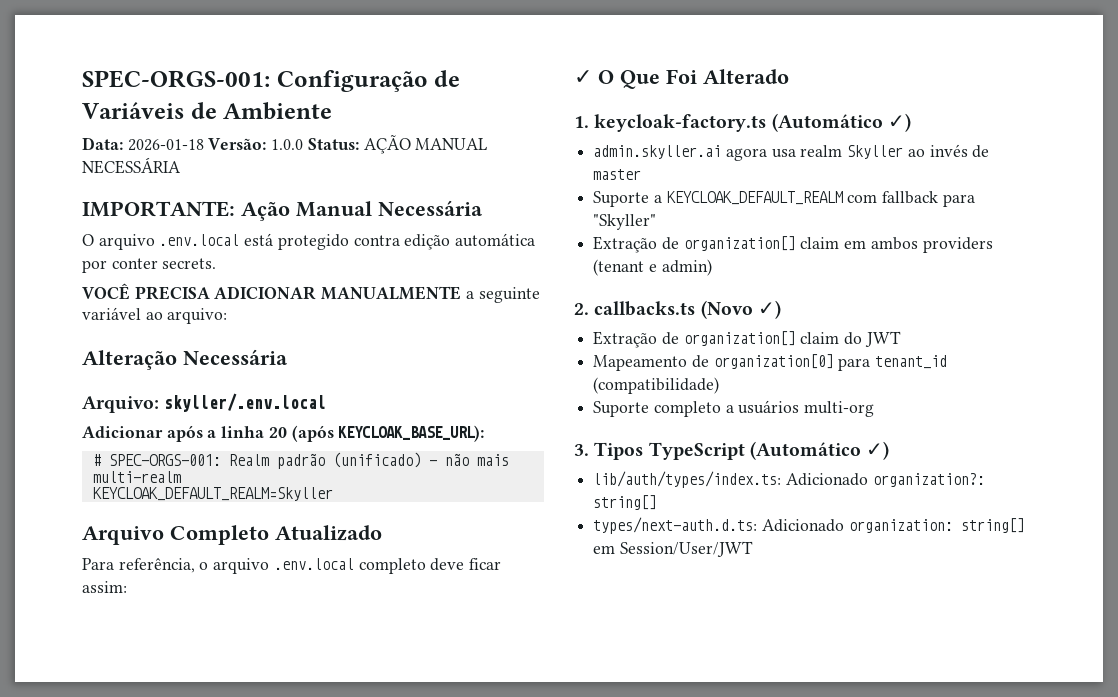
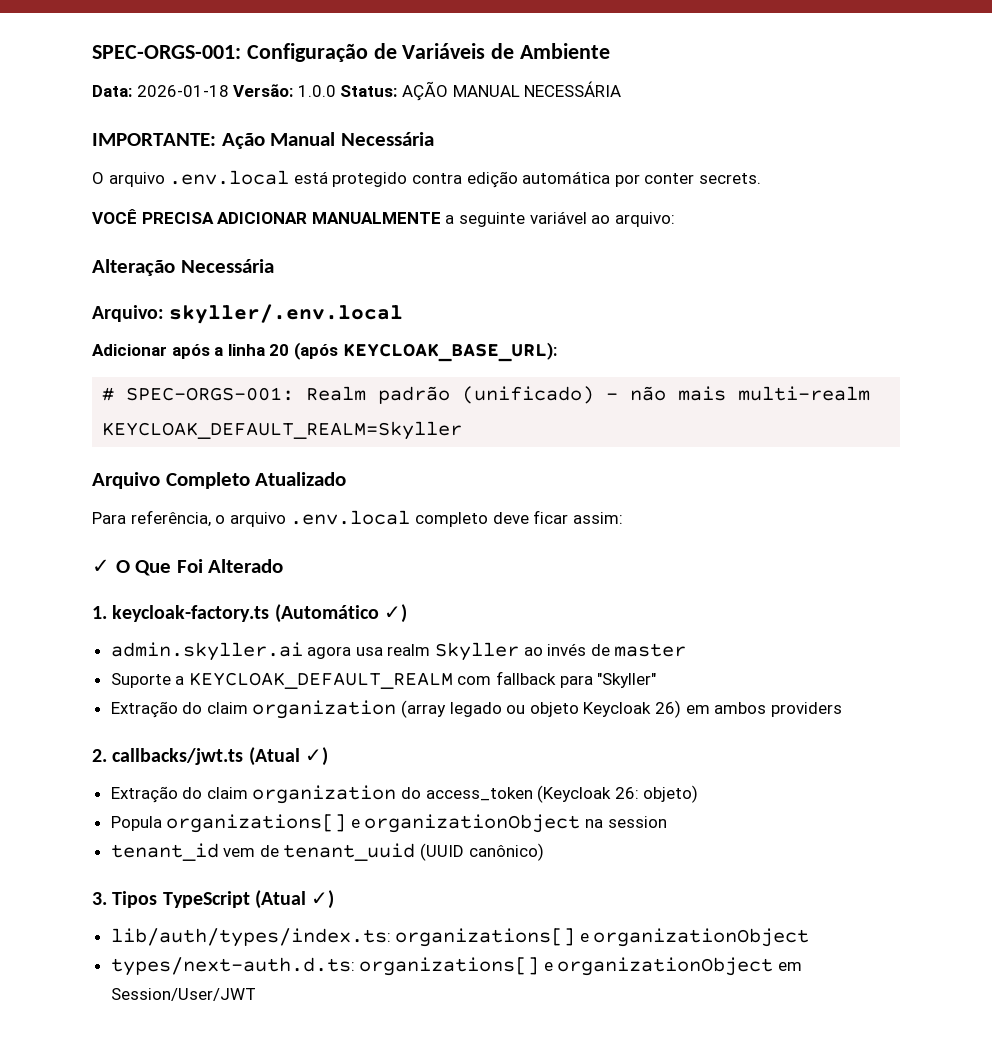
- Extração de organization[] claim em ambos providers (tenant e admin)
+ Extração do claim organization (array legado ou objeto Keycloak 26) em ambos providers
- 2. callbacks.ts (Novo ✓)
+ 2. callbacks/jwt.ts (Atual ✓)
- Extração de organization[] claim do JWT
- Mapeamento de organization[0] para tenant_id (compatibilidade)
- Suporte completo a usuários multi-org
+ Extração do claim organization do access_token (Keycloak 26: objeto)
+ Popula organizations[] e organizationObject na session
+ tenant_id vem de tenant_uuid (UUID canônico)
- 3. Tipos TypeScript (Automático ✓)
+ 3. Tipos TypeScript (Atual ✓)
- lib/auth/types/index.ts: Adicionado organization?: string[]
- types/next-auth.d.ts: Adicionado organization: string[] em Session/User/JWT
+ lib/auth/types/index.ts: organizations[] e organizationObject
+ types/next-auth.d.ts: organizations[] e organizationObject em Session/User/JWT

_Assignment_: Retype the data in full. Images do not go in the copy.

_Solution for this task_:
- Extração de organization[] claim em ambos providers (tenant e admin)
+ Extração do claim organization (array legado ou objeto Keycloak 26) em ambos providers
- 2. callbacks.ts (Novo ✓)
+ 2. callbacks/jwt.ts (Atual ✓)
- Extração de organization[] claim do JWT
- Mapeamento de organization[0] para tenant_id (compatibilidade)
- Suporte completo a usuários multi-org
+ Extração do claim organization do access_token (Keycloak 26: objeto)
+ Popula organizations[] e organizationObject na session
+ tenant_id vem de tenant_uuid (UUID canônico)
- 3. Tipos TypeScript (Automático ✓)
+ 3. Tipos TypeScript (Atual ✓)
- lib/auth/types/index.ts: Adicionado organization?: string[]
- types/next-auth.d.ts: Adicionado organization: string[] em Session/User/JWT
+ lib/auth/types/index.ts: organizations[] e organizationObject
+ types/next-auth.d.ts: organizations[] e organizationObject em Session/User/JWT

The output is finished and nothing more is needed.